§ 15. Mr. Nellist
asked the Chancellor of the Exchequer when he expects investment in manufacturing industry to return to the level of 1979.
§ Mr. Nellist
As opposed to the Tory backwoodsman's comments earlier in Question Time, is not the real reason for the decline of the British manufacturing economy that manufacturing investment is less than 80 per cent. of what is necessary merely to cover the depreciation of the machinery that is being worn out? It is not workers who are to blame for the lack of competitiveness with Europe, Japan or America, but the Chancellor's friends in industry and in the banks who refuse to invest in Britain.
§ Mr. Moore
I know that the hon. Gentleman will not need to be reminded of the wise words of the Wilson committee, that lack of profitable opportunities is the main obstacle to investment. I know that the hon. Gentleman, revelling in good news, will be happy to know that manufacturing investment is strongly rising and is up by 11 per cent. in the six months to March.
§ Mr. Budgen
Will my hon. Friend confirm that, though there may be disadvantages for other sectors of the economy, manufacturing industry, particularly in the west midlands, will benefit from a lower sterling exchange rate and also from lower oil prices?
§ Mr. Bermingham
Does the Minister agree that the increase in bank rate must perforce affect the amount that industry can invest in new machinery and thus increase investment?
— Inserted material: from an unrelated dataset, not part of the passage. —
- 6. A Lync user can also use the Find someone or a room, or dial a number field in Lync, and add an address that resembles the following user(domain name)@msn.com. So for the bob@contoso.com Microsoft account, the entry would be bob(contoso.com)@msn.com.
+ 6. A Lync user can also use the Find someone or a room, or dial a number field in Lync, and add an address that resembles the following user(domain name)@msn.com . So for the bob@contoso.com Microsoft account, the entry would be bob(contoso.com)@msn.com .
Has not the time come for the Government to consider whether there should be differential interest rates, especially where investment is involved?
§ Mr. Moore
The hon. Gentleman should remember what my right hon. Friend the Chancellor said about the appalling levels of profitability when the Labour 1353 Government were in office. The increase in profitability of industry, combined with the increase in liquidity, ensures that the manufacturing sector, as well as other sectors of the economy, can bear the strain of the current higher interest rates.